Die Berghexe
Schon lange ist es her, da hauste auf dem Kitzbüheler Hörn eine Hexe, die besonders wegen ihrer bösen Krankheitszauberei in üblem Rufe stand. Durch allerlei Mittel hexte sie den Leuten Krankheiten an. Damals lebten in der Gegend drei mutige Burschen, und diese wollten der Berghexe - so wurde sie geheißen - den Garaus bereiten. In aller Stille schmiedeten sie ihre Pläne. An einem Sommertage schritten sie zur Ausführung. Sie schlichen, jeder allein, zur Höhle der Hexe, baten um Einlaß und plauderten mit der Hexe eine Weile, bis alle drei beisammen waren. Dann überfielen sie die Hexe, banden sie und forderten von ihr die Zaubermittel. Ohne ein grobes Wort zu verlieren, grinste sie die Burschen an und sagte: "Schnell verhunger' ich nit und zaubere mit dem Mund."

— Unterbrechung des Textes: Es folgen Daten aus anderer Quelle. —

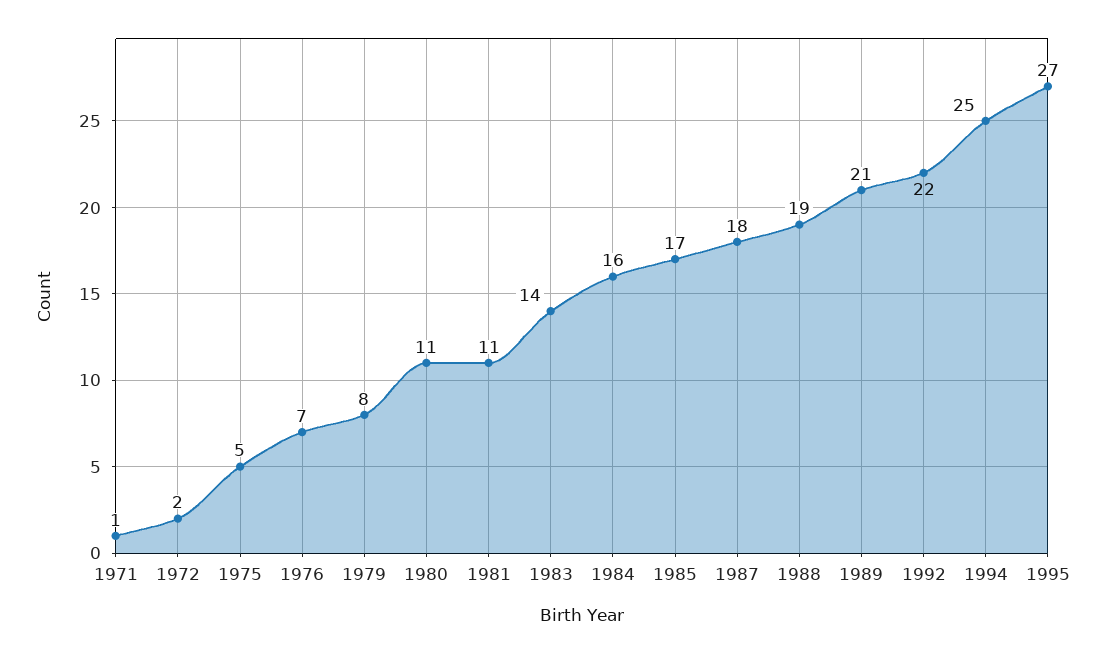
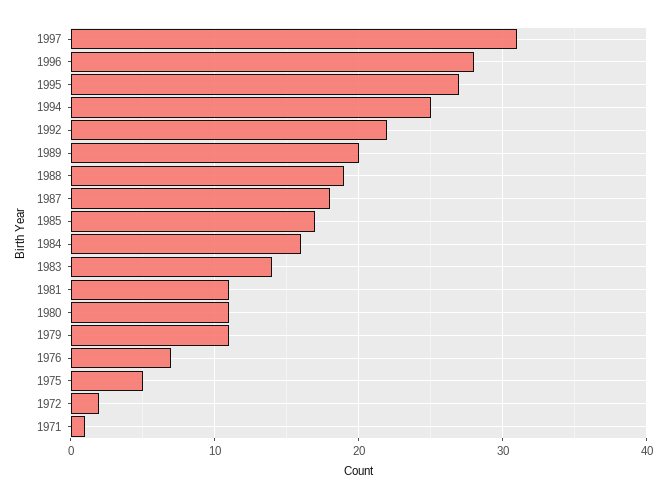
1979: 8 -> 11
1989: 21 -> 20
1997: none -> 31
1996: none -> 28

Das Kitzbühler Horn, Tirol
© Wolfgang
Morscher, 29. Mai 2005
Da die Hexe die Forderung der lachenden Burschen nicht erfüllte, zogen sie ab und nahmen sich vor, in den nächsten Tagen wieder zu kommen.
Unterdessen kam eine andere Hexe und löste die Fessel der Berghexe.
Nun wollte diese Rache üben, soviel sie nur die Kraft dazu besaß. "Ein Seuche schicke ich den boshaften Bauern", keuchte sie wild. Schon wollte sie die Zauberformeln aussprechen, da wehrte die Retterin ab:
"Tu's nit, 's könnt auch dein Tod werden."
Schließlich ließ sich die Berghexe überreden. Auch zog
sie es vor, in eine andere Gegend zu ziehen, um dort ihr Handwerk auszuüben.
Quelle: Anton Schipflinger in: Kitzbühler Nachrichten,
1939, Nr. 11, S. 6.
aus: Sagen, Bräuche und Geschichten aus dem Brixental und seiner
näheren Umgebung, gesammelt und niedergeschrieben vom Penningberger
Volksliteraten Anton Schipflinger, zusammengestellt von Franz Traxler,
Innsbruck 1995 (Schlern-Schriften Band 299).